• [EXCERPTED DATA]:
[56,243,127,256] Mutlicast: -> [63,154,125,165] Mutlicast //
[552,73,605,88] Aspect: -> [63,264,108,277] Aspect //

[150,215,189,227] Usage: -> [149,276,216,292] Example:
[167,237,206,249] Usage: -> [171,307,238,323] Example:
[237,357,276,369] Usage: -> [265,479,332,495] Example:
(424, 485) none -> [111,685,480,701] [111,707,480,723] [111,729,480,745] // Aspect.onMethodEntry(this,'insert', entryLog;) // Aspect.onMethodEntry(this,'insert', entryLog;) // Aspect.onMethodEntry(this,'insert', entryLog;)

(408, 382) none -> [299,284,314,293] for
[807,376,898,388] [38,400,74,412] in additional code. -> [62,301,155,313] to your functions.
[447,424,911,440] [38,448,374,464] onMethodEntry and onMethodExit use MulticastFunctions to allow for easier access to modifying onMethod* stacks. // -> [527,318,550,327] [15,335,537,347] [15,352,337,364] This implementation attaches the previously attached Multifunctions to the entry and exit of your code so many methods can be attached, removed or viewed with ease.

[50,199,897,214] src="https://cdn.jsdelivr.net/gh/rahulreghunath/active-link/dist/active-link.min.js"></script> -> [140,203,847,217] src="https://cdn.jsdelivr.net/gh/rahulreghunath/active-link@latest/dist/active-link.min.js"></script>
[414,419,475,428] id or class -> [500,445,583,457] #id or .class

• [EXERCISE PROMPT]:
Reproduce the lines of the entries above from the one with "[150,215,189,227] Usage: ->" to the one with "[807,376,898,388] [38,400,74,412] in", both included, exactly and without any other line.

• [ANSWER SECTION]:
[150,215,189,227] Usage: -> [149,276,216,292] Example:
[167,237,206,249] Usage: -> [171,307,238,323] Example:
[237,357,276,369] Usage: -> [265,479,332,495] Example:
(424, 485) none -> [111,685,480,701] [111,707,480,723] [111,729,480,745] // Aspect.onMethodEntry(this,'insert', entryLog;) // Aspect.onMethodEntry(this,'insert', entryLog;) // Aspect.onMethodEntry(this,'insert', entryLog;)

(408, 382) none -> [299,284,314,293] for
[807,376,898,388] [38,400,74,412] in additional code. -> [62,301,155,313] to your functions.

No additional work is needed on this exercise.